User interface change data:

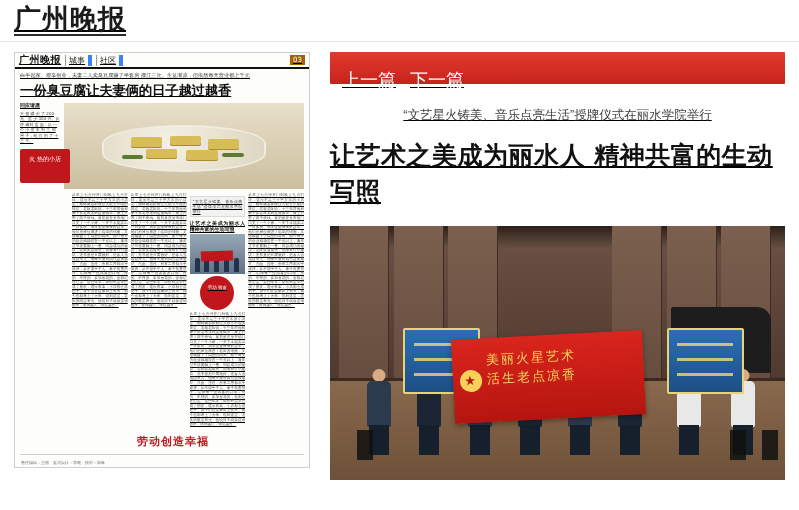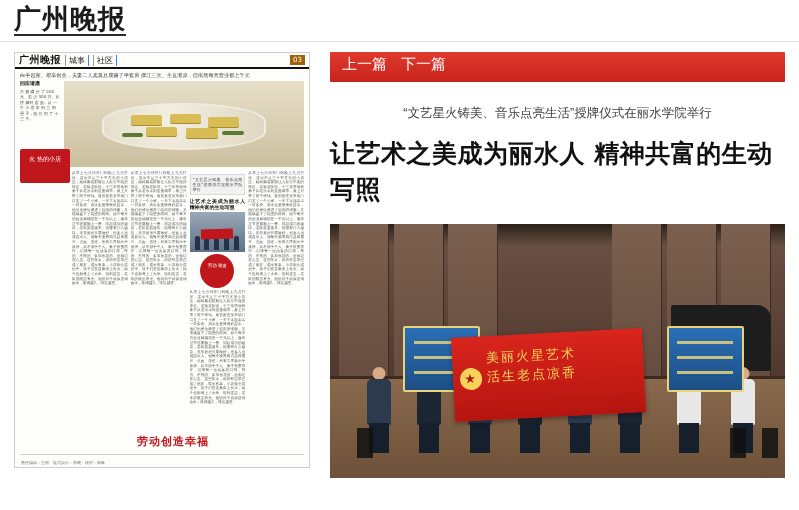"广州晚报" #app { text-decoration: none -> underline }
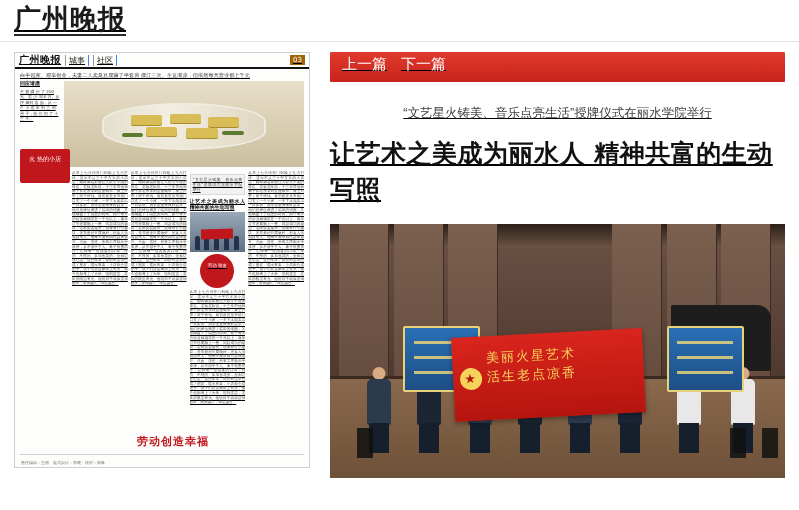"城事" .pg-head-sec { border-right: 1px solid #3b82f6 -> 4px solid #3b82f6 }
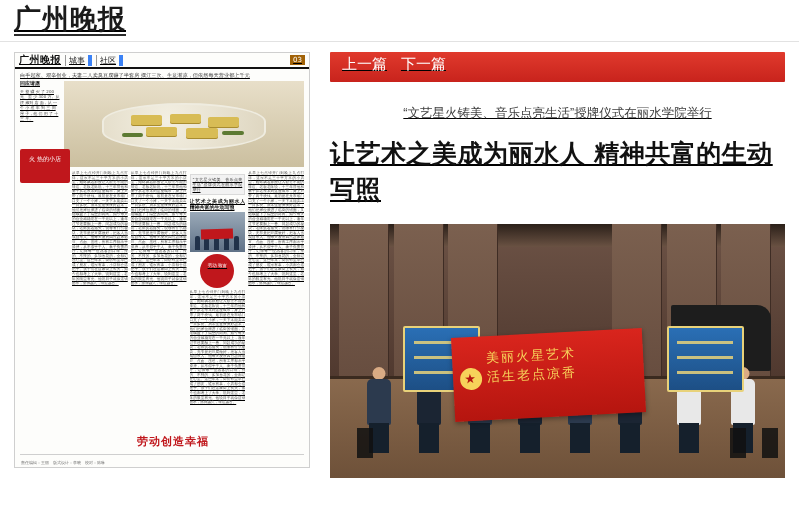"一份臭豆腐让夫妻俩的日子越过越香" div.pg-headline { html: none -> <div>一份臭豆腐让夫妻俩的日子越过越香</div> }
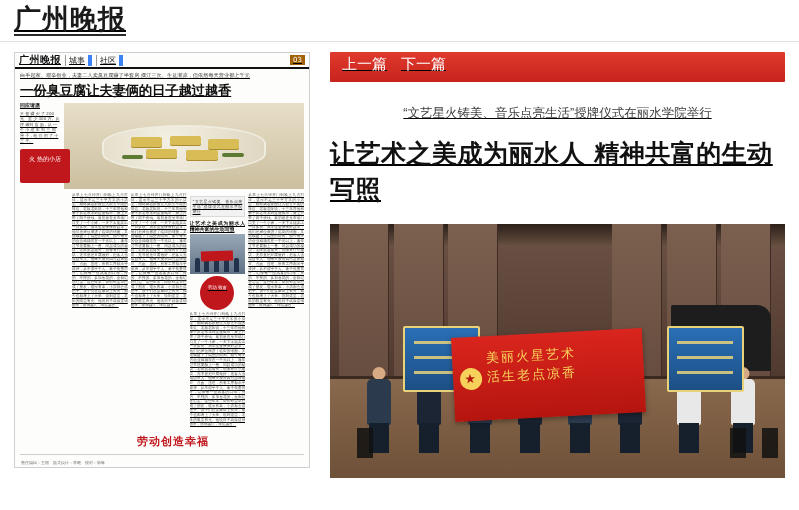"上一篇" .toolbar { align-items: flex-end -> flex-start; font-size: 15px -> 18px; padding: 8px 12px -> 16px 12px }
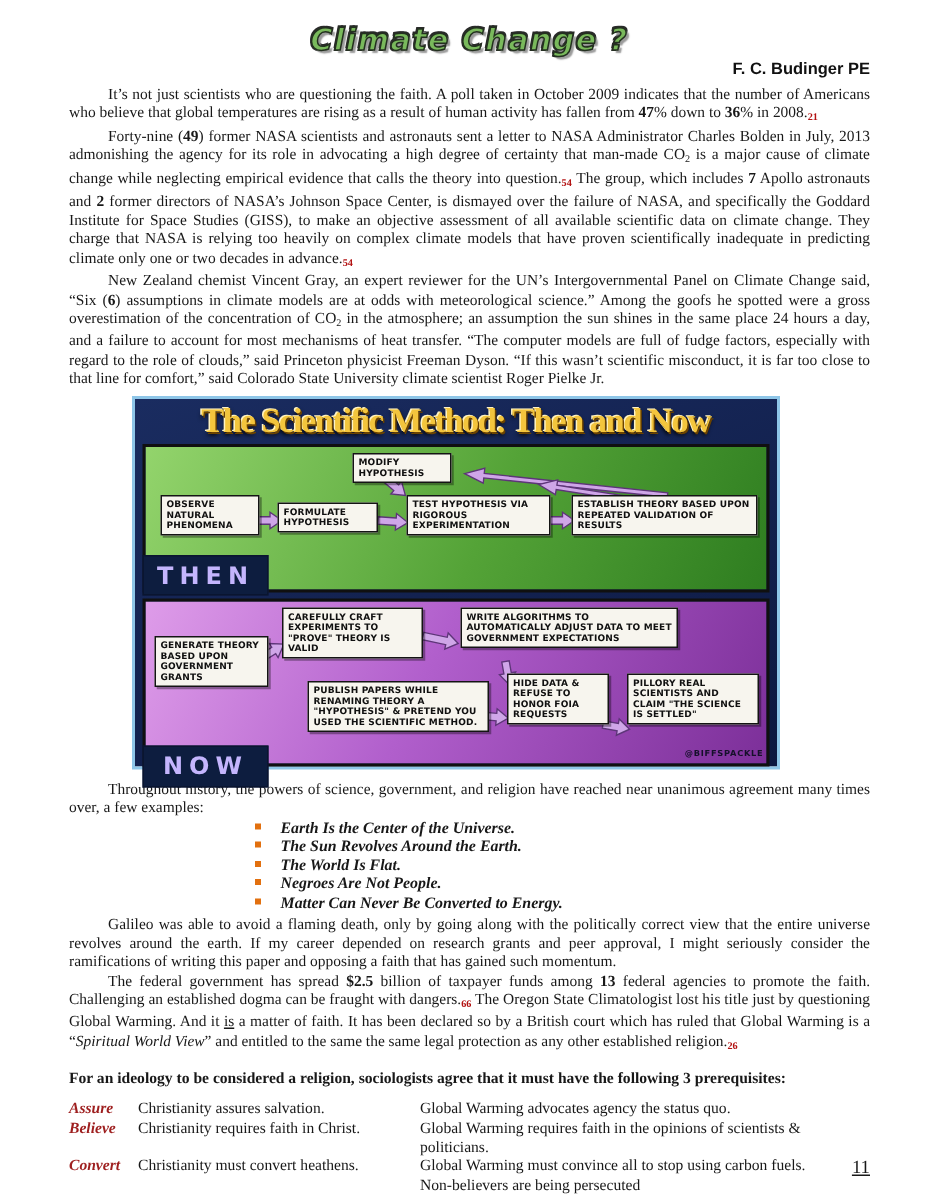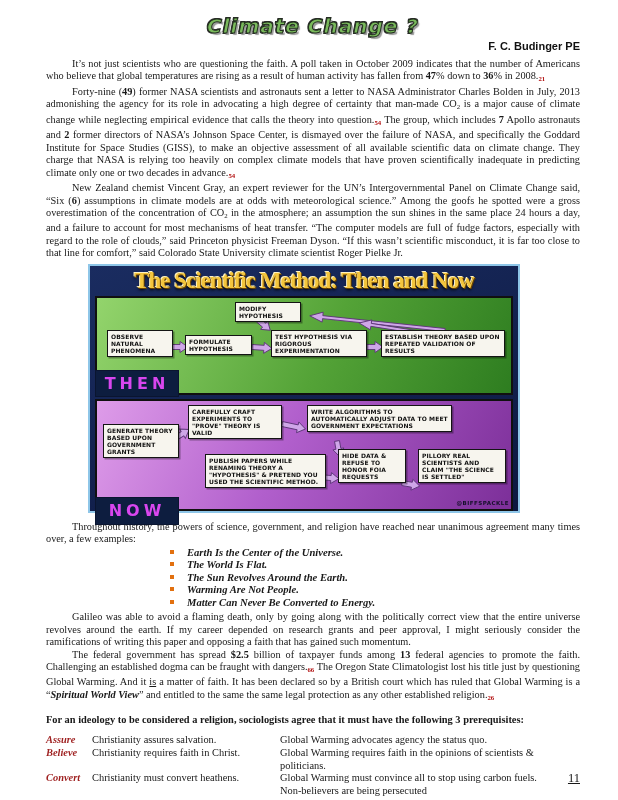"THEN" .panel-label { color: #d946ef -> #c4b5fd }
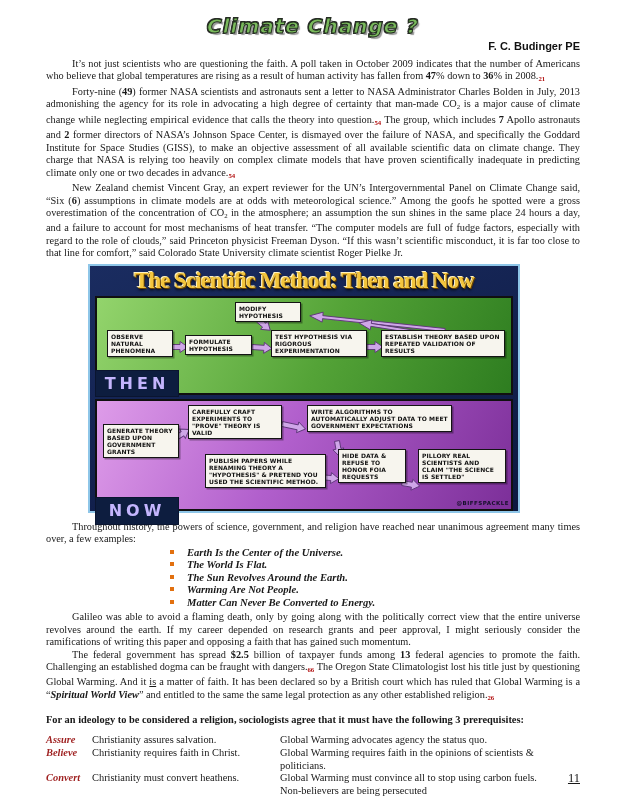"The World Is Flat." li { order: before "The Sun Revolves Around the" -> after "The Sun Revolves Around the" }
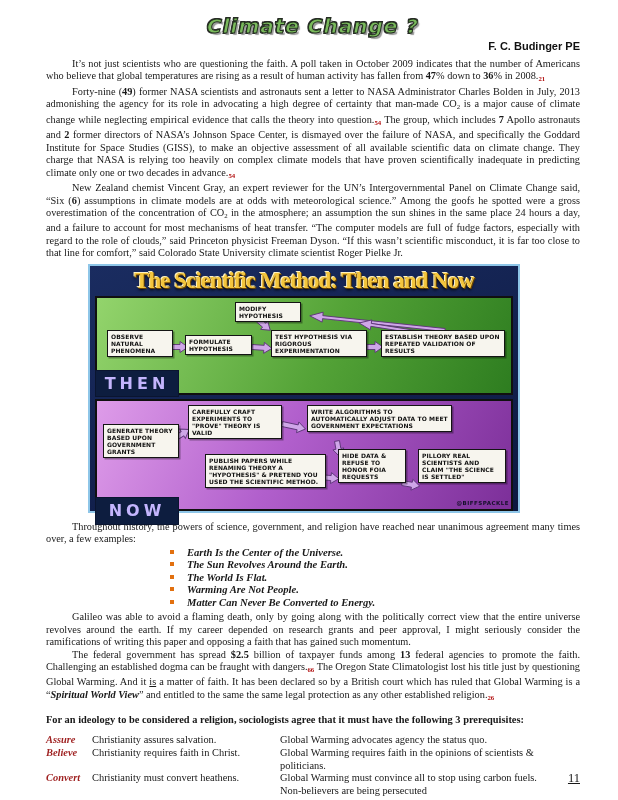"Warming Are Not People." span { text: Warming -> Negroes }
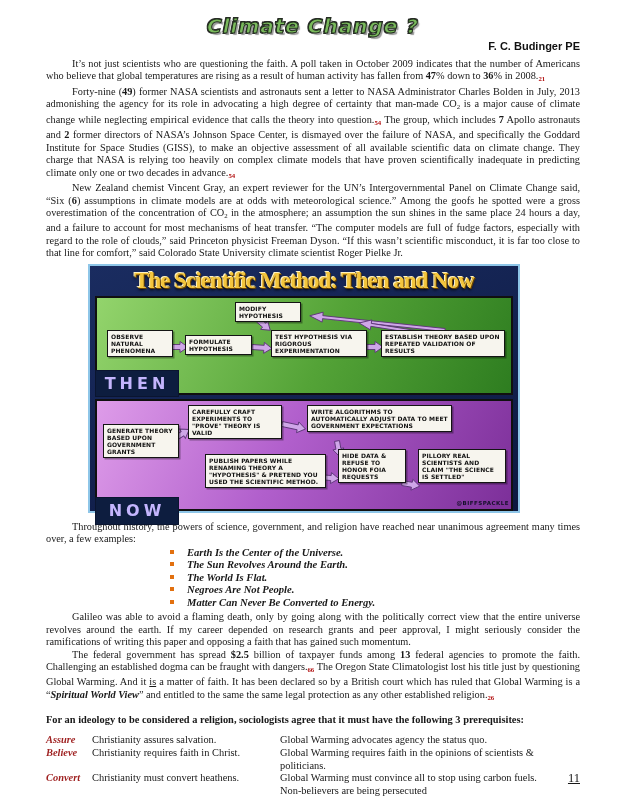"Spiritual World View" .bi { font-weight: bold -> normal }
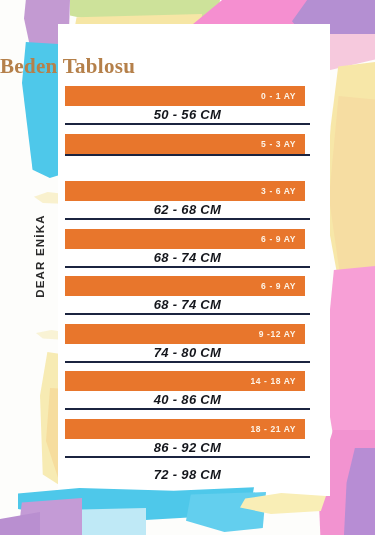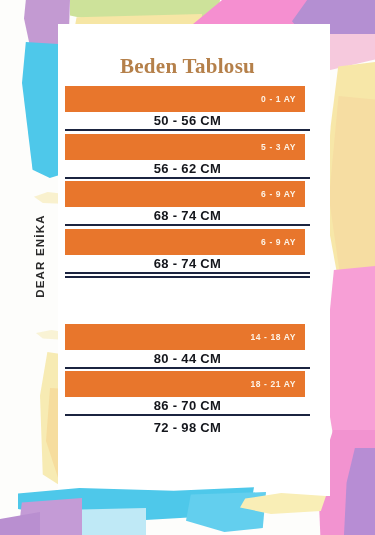"Beden Tablosu" #title { text-align: center -> left }
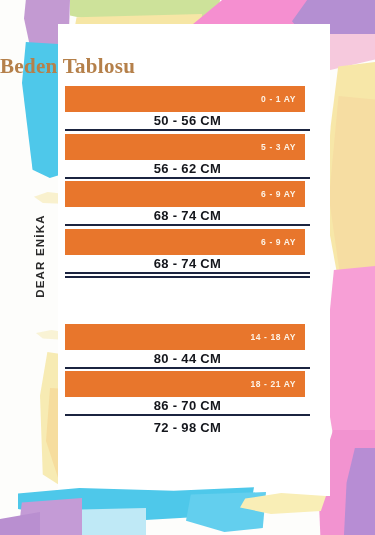"0 - 1 AY" .bar { height: 26px -> 20px }
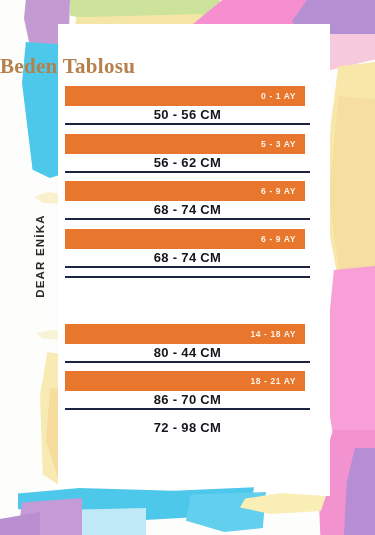"50 - 56 CM" .size-wrap { font-style: none -> italic }
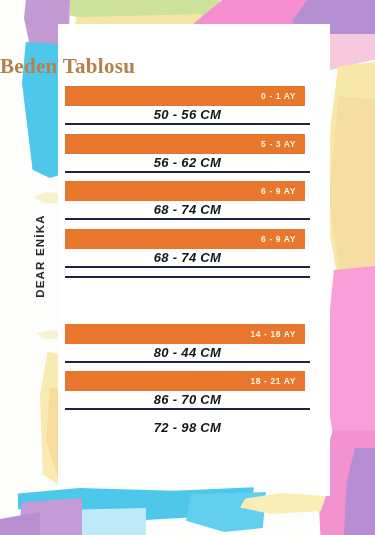"56 - 62 CM" div.size-wrap { html: <div> <div>56 - 62 CM</div> </div> -> none }
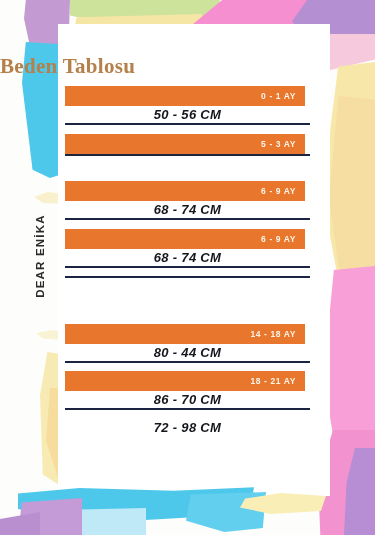"3 - 6 AY" div.row { html: none -> <div> <div> <div>3 - 6 AY</div> </div> <div> <div>62 - 68 CM</div> </div> <div></div> <div></div> </div> }
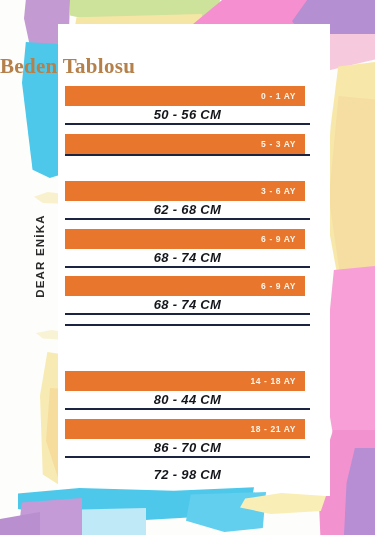"9 -12 AY" div.bar { html: none -> <div> <div>9 -12 AY</div> </div> }
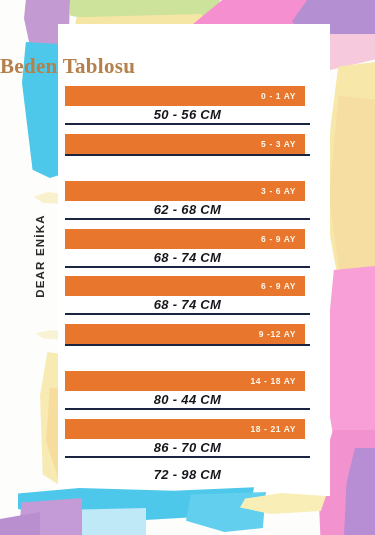"74 - 80 CM" div.size-wrap { html: none -> <div> <div>74 - 80 CM</div> </div> }
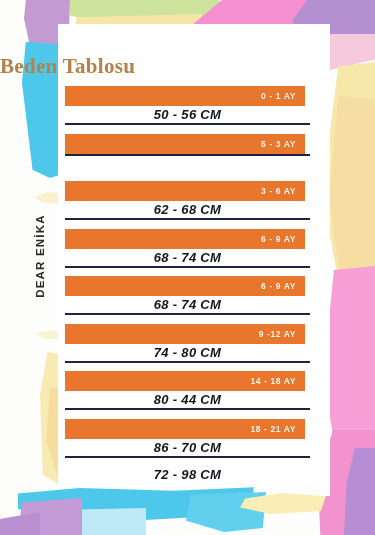"80 - 44 CM" div.size-text { text: 80 - 44 -> 40 - 86 }
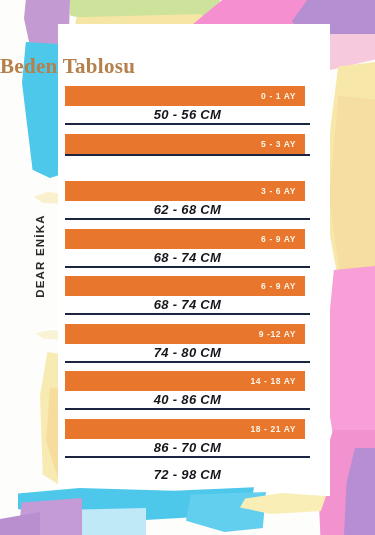"86 - 70 CM" div.size-text { text: 70 -> 92 }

## Exercise requirements:
Starting at the line that contains "text-align: center ->", output every line through the end of the data, both ends included, and nothing else; pictures stay out.

## Task output:
"Beden Tablosu" #title { text-align: center -> left }
"0 - 1 AY" .bar { height: 26px -> 20px }
"50 - 56 CM" .size-wrap { font-style: none -> italic }
"56 - 62 CM" div.size-wrap { html: <div> <div>56 - 62 CM</div> </div> -> none }
"3 - 6 AY" div.row { html: none -> <div> <div> <div>3 - 6 AY</div> </div> <div> <div>62 - 68 CM</div> </div> <div></div> <div></div> </div> }
"9 -12 AY" div.bar { html: none -> <div> <div>9 -12 AY</div> </div> }
"74 - 80 CM" div.size-wrap { html: none -> <div> <div>74 - 80 CM</div> </div> }
"80 - 44 CM" div.size-text { text: 80 - 44 -> 40 - 86 }
"86 - 70 CM" div.size-text { text: 70 -> 92 }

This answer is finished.